So, this is where we're are at, a mere 3 weeks later.
The davening is, at least, is happening every day. (That's right, You're welcome, God.)
And Ariella has been rereading Harry Potter in Hebrew so I am patting myself on the back for that, even though she's only doing it because she wants to and she hasn't picked up anything in English in about 6 weeks. ("I. Don't. Like. English," she informs me; she thinks that the reason I keep forcing her to read is because this fact was never explained to me.) There's an English reading assignment she needs to do, which I'm assuming will be completed under duress, with much eye-rolling and feet stomping and it's-not-fair-why-doesn't-Yaakov-have-to-do-one. At some point during the dramatics she may offer me money if I don't make her do it and will most likely tell me I'm mean, unfair and I love Yaakov better. Some of those accusations are actually true, so, you know... Also, I'm kind of thinking of taking the money.
Meanwhile, Yaakov is happily zipping through his math and reading workbooks and constantly wanting to read his English books with me.
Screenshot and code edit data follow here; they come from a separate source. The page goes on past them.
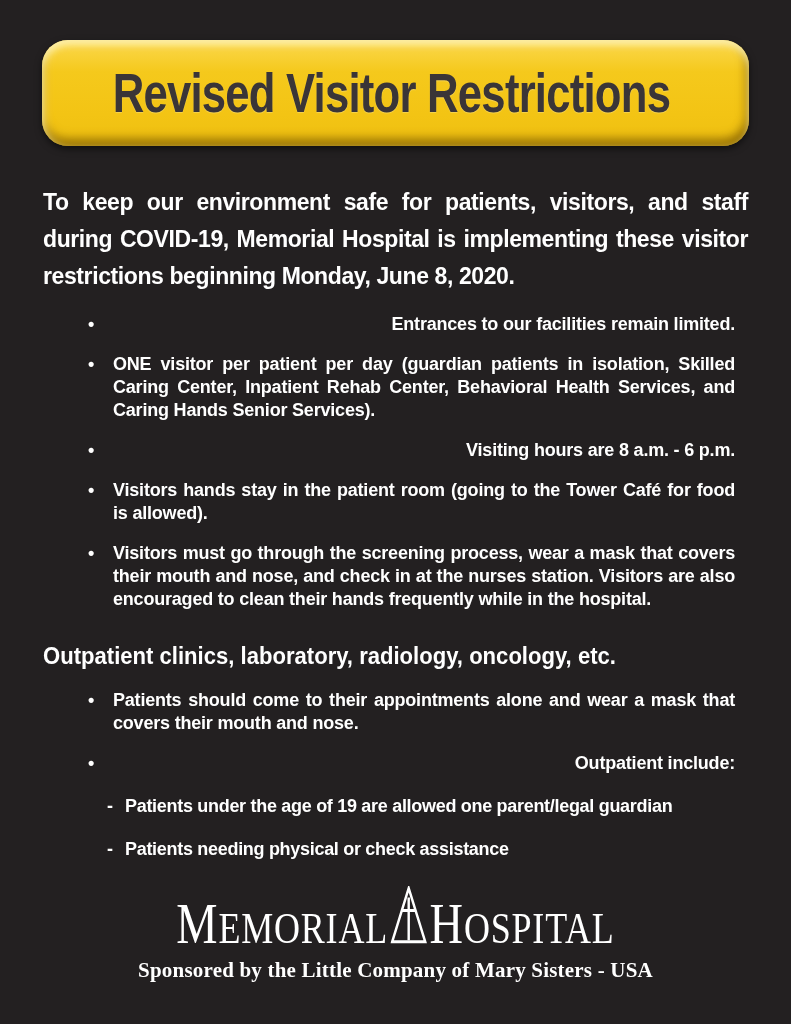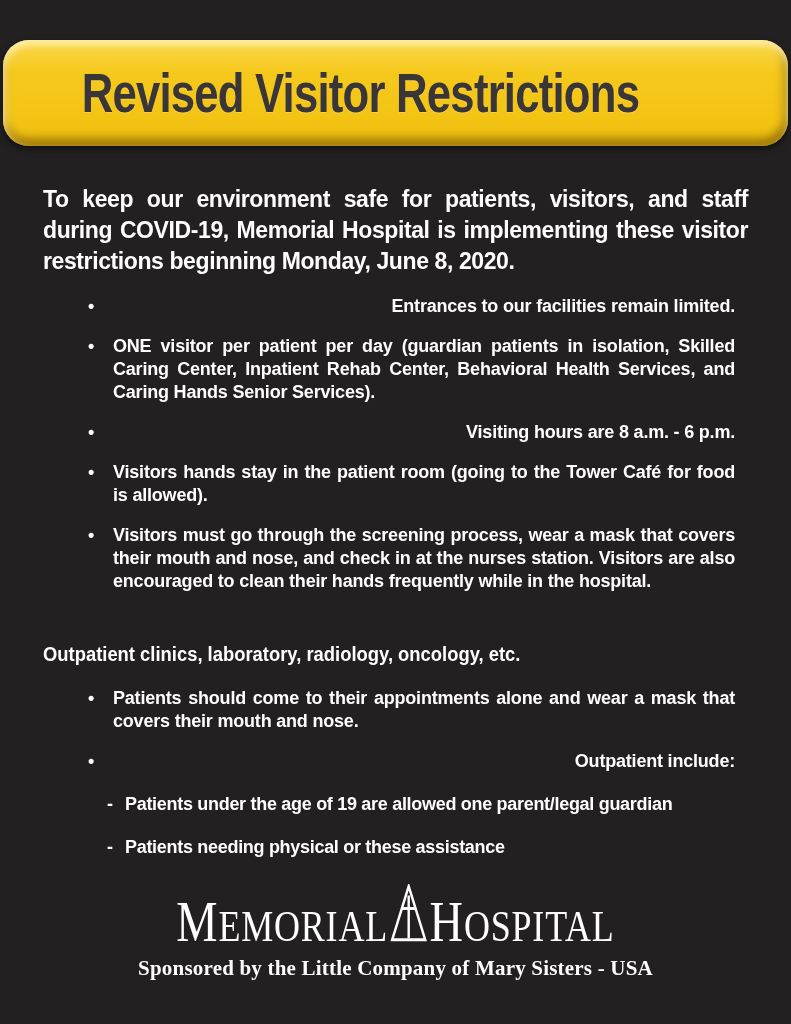--- a/index.html
+++ b/index.html
@@ -17,7 +17,7 @@
 
   
   .banner {
-    width: 785px;
+    width: 707px;
     height: 106px;
     margin: 40px auto 0 auto;
     border-radius: 26px;
@@ -30,7 +30,7 @@
       0 3px 7px rgba(0, 0, 0, 0.55);
     display: flex;
     align-items: center;
-    justify-content: flex-start;
+    justify-content: flex-end;
     overflow: hidden;
   }
   .banner-title {

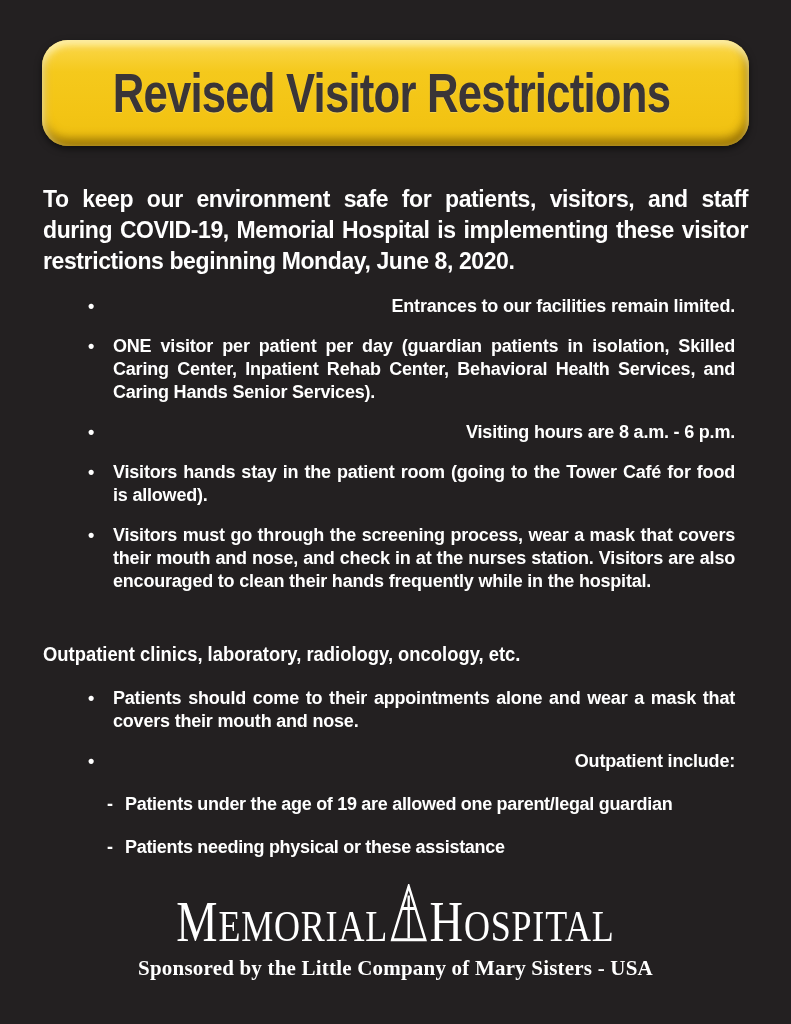--- a/index.html
+++ b/index.html
@@ -50,7 +50,7 @@
     margin: 38px 43px 0 43px;
     font-size: 23px;
     font-weight: bold;
-    line-height: 31px;
+    line-height: 37px;
     letter-spacing: -0.4px;
     text-align: justify;
   }

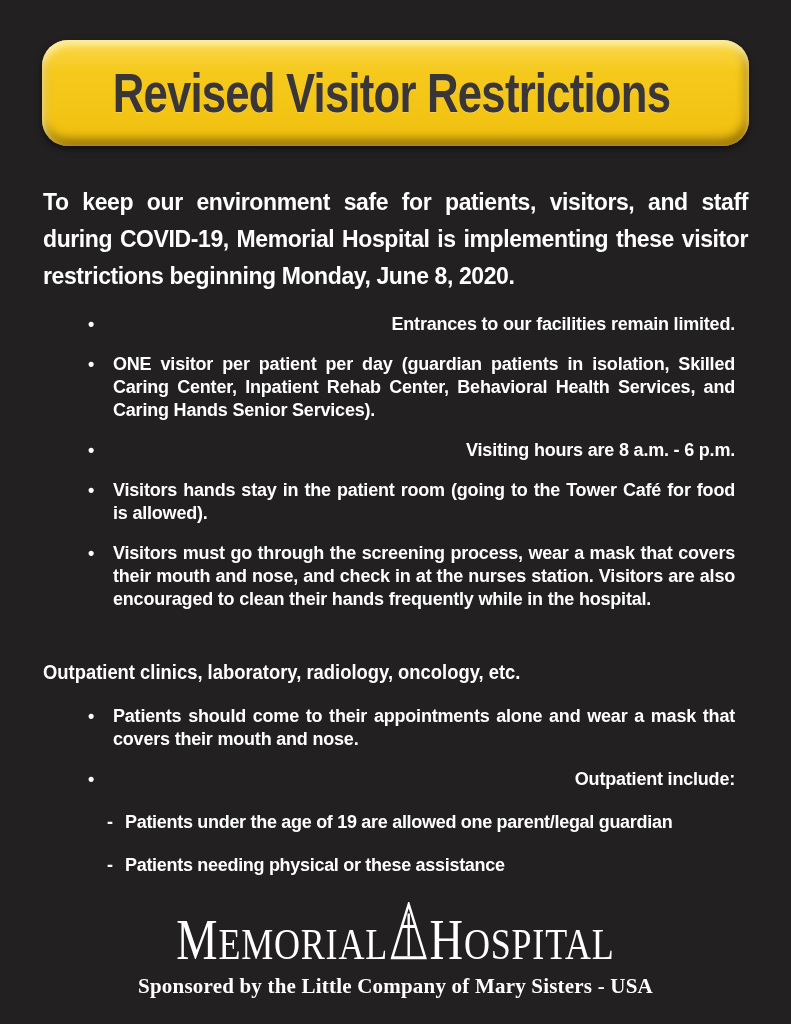--- a/index.html
+++ b/index.html
@@ -78,8 +78,8 @@
 
   
   .section-heading {
-    margin: 46px 43px 0 43px;
-    font-size: 20px;
+    margin: 30px 43px 0 43px;
+    font-size: 24px;
     font-weight: bold;
     line-height: 30px;
     white-space: nowrap;

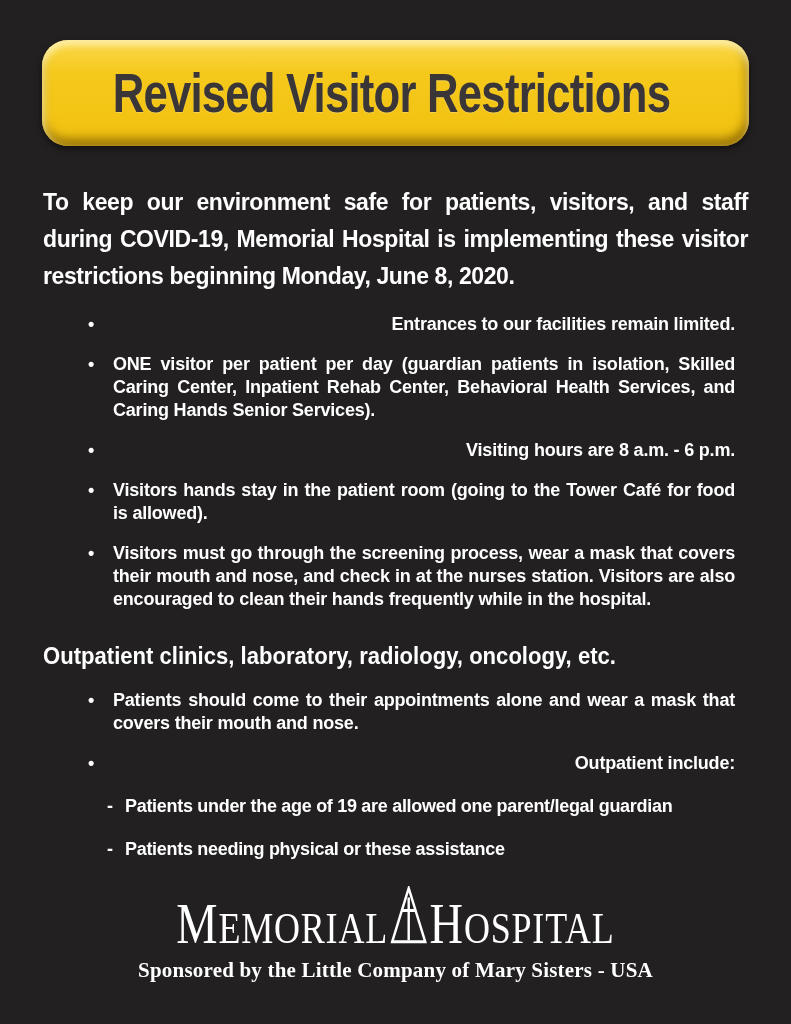--- a/index.html
+++ b/index.html
@@ -187,7 +187,7 @@
     </div>
     <div class="sub-item">
       <span class="sub-glyph">-</span>
-      <span>Patients needing physical or these assistance</span>
+      <span>Patients needing physical or check assistance</span>
     </div>
   </div>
Except replace "happily zipping through" with "grudgingly scribbling in" and "constantly" with "never."
I just can't. I say to Yaakov, all chirpy and cheerful, "Come on, let's read your new Arthur book!" And when I get moaning and kvetching in response, my will to be a good parent just dies (even more, if such a thing is possible) and I literally give up and let his brain continue to marinate in Mega Zords and plots of revenge on his sister, while dipthongs and digraphs and magic e words slip silently, sadly away. "Goodbye Yaakov," they whisper, "Ye hardly knew us."
As for the being nice and polite part? For one thing, I LIKE having to repeat myself over and over, and having the same arguments every single day. Which means that part is going awesomely.
Also, in some ancient cultures, physical violence between siblings was a way of expressing love and respect. (I may have made that up.) So they are totally bringing that back.
Anyway, that's how it's going over here. (And this, by the way, is with the kids in camp most of the day.) Maybe it's because they had their own summer charts that I never knew about? 1. Go to camp. 2. Come home. 3. Fight with sibling 4. Kvetch about [TBA; also subject to change] 5. Watch TV 6. Watch a movie
That must be it. Well, they are almost home, which means it's time for me to do the next thing on my chart: Drink more coffee.